Mustang stands beside me as the dropships come to Olympus. She’s told me not to feel guilty about doubting her loyalty. She should have told me her family ties even though she doesn’t claim the Jackal as her brother. Not in spirit. Her true brother, her older brother, was killed by one of Cassius’s, a brute by the name of Karnus. Augustus and Bellona. The blood feud between the families runs deep, and I feel its riptide pulling at my legs.

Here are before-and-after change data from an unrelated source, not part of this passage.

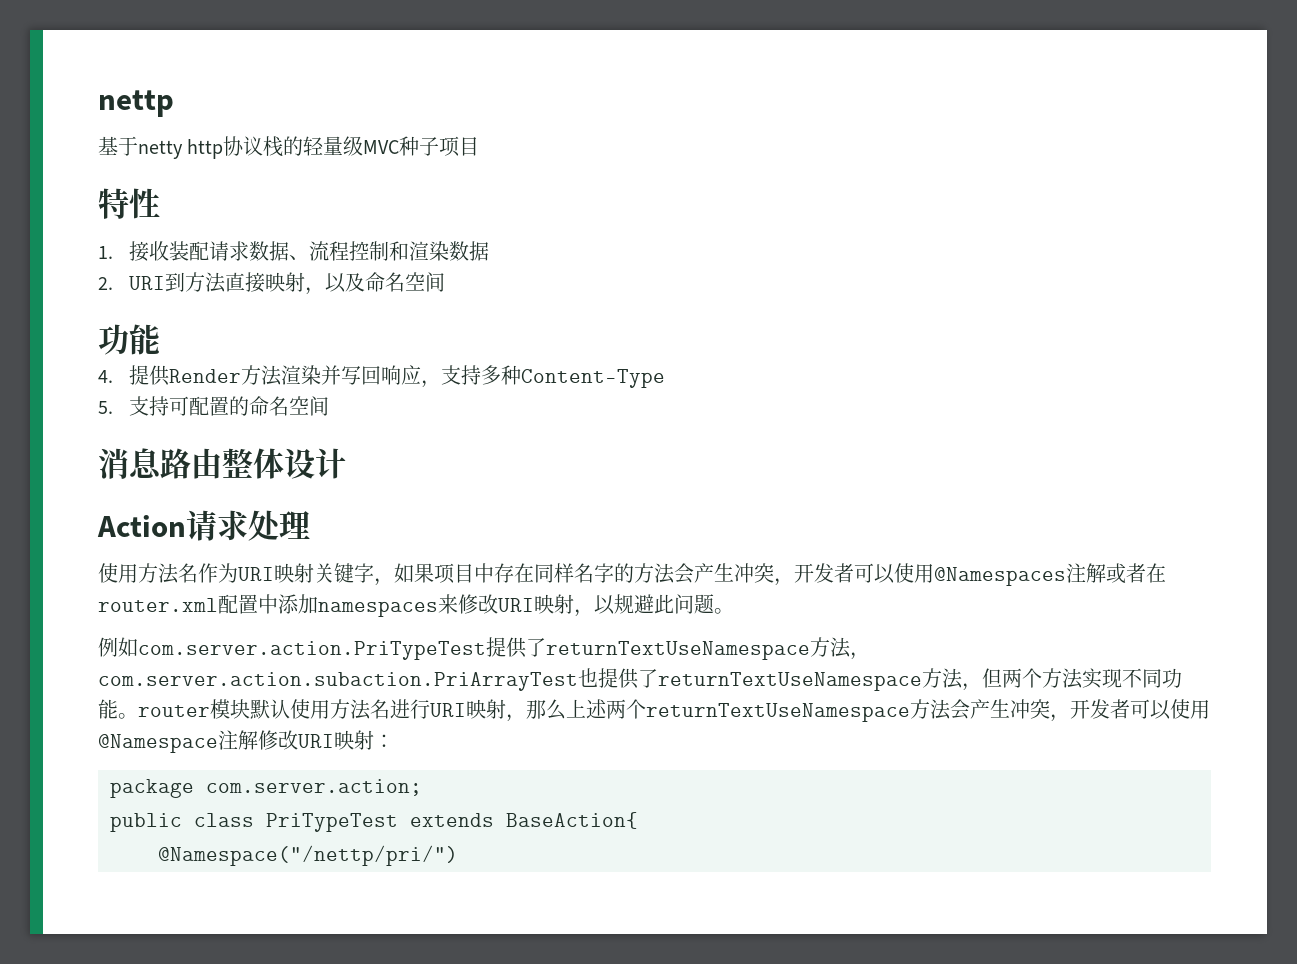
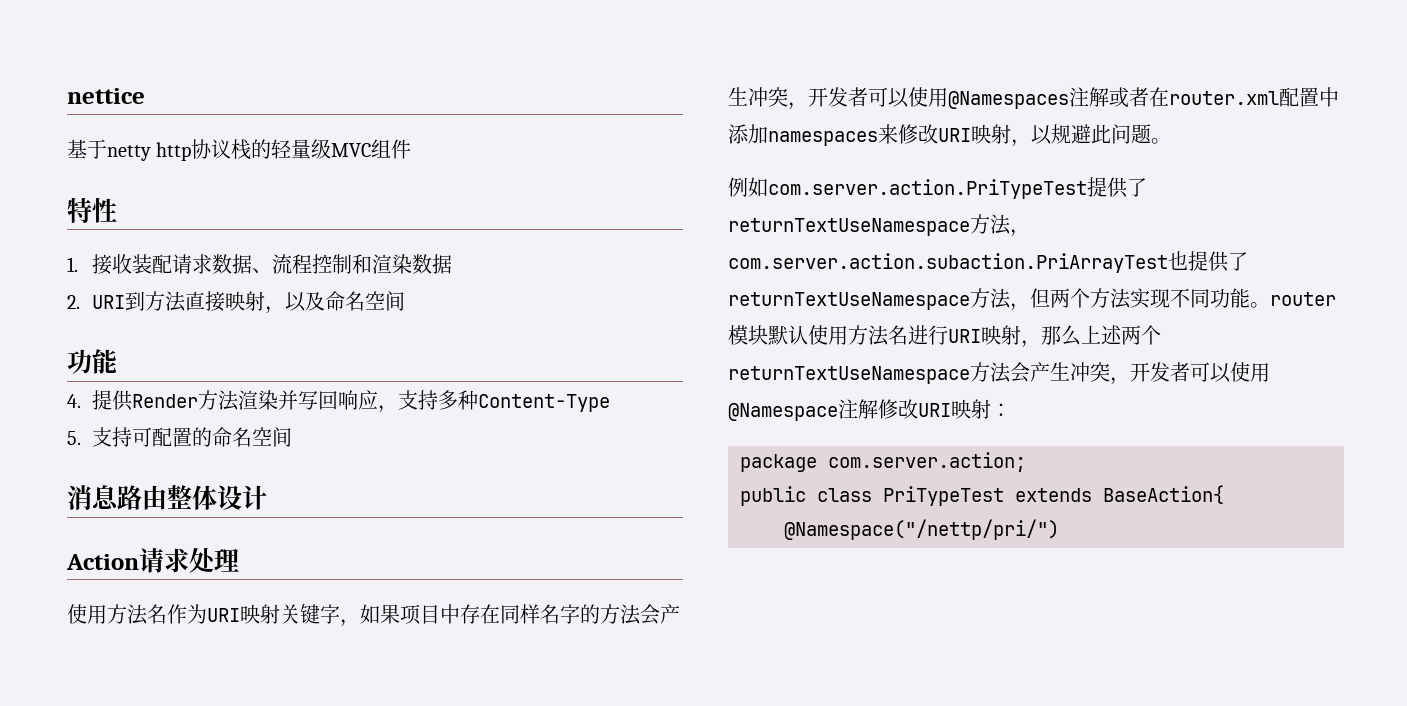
[98,90,174,117] nettp -> [67,88,145,104] nettice
[399,136,480,157] 种子项目 -> [371,139,412,159] 组件

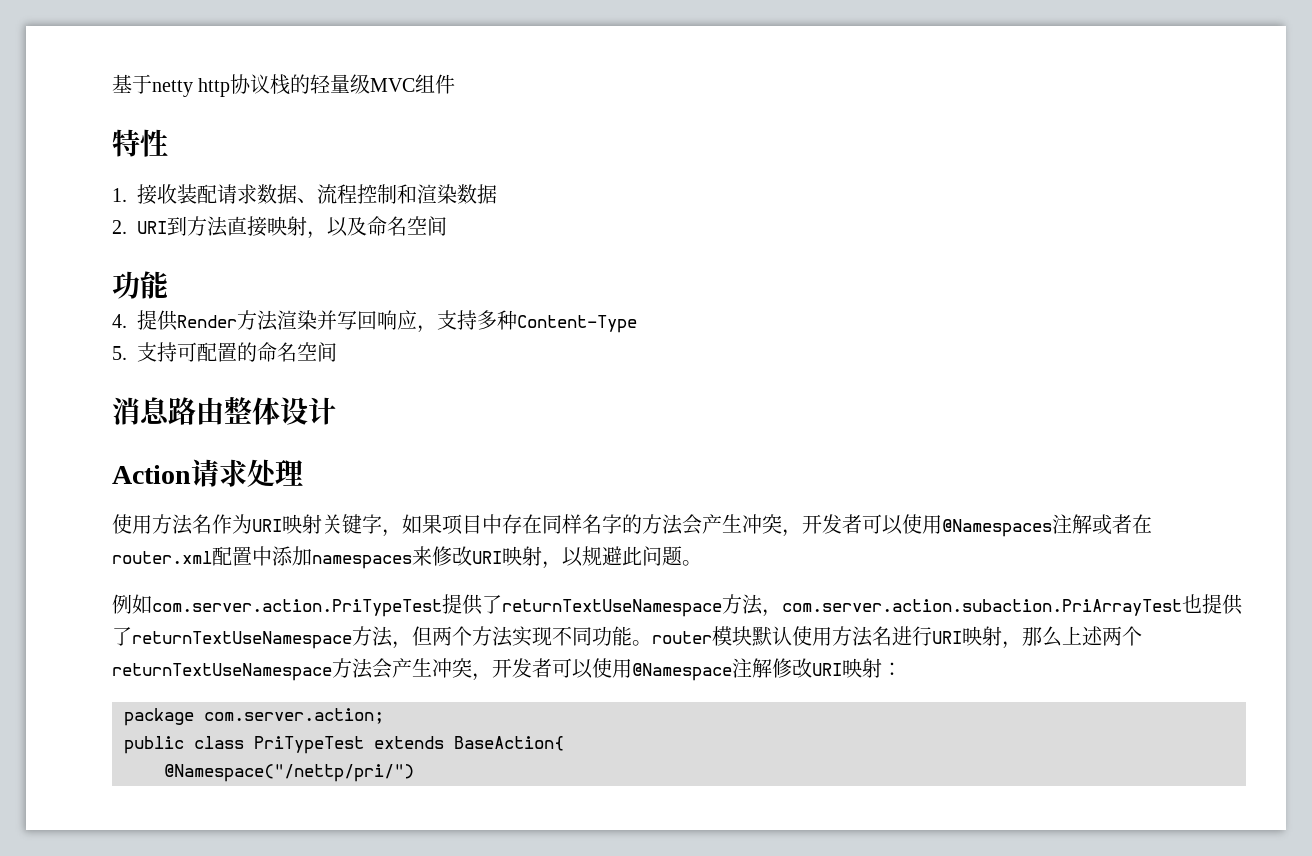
[67,88,145,104] nettice // -> (112, 83) none

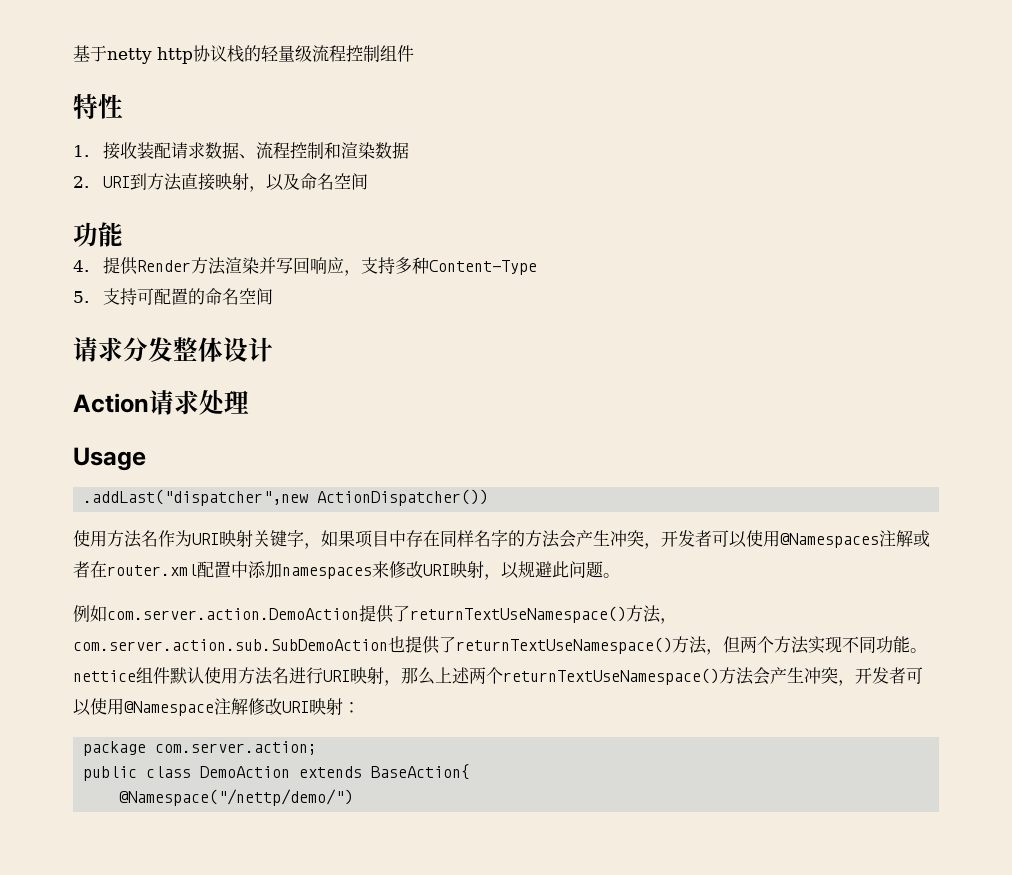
[370,78,416,92] MVC -> [312,45,380,62] 流程控制
[112,397,224,425] 消息路由 -> [73,337,173,362] 请求分发
(303, 472) none -> [73,447,146,471] [83,489,489,506] // Usage // .addLast("dispatcher",new ActionDispatcher())
[152,594,1182,617] com.server.action.PriTypeTest提供了returnTextUseNamespace方法，com.server.action.subaction.PriArrayTest -> [107,605,677,624] [73,639,388,651] com.server.action.DemoAction提供了returnTextUseNamespace()方法，com.server.action.sub.SubDemoAction
[132,631,352,649] returnTextUseNamespace -> [456,637,672,654] returnTextUseNamespace()
[652,626,752,646] router模块 -> [73,667,170,684] nettice组件
[112,663,332,681] returnTextUseNamespace -> [503,668,719,685] returnTextUseNamespace()
[254,736,364,754] PriTypeTest -> [200,766,291,778] DemoAction
[164,764,414,782] @Namespace("/nettp/pri/") -> [119,789,354,806] @Namespace("/nettp/demo/")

Yet the question remains, is Mustang her father’s daughter? Or is she the girl who hums Eo’s song? I think I know the answer. She is what Golds can be, should be. Yet her father and brother are what Golds are. Eo never would have guessed it could be this complicated. There is goodness in Golds, because in many ways, they are the best humanity can offer. But they’re also the worst. What does that do to her dream? Only time will tell.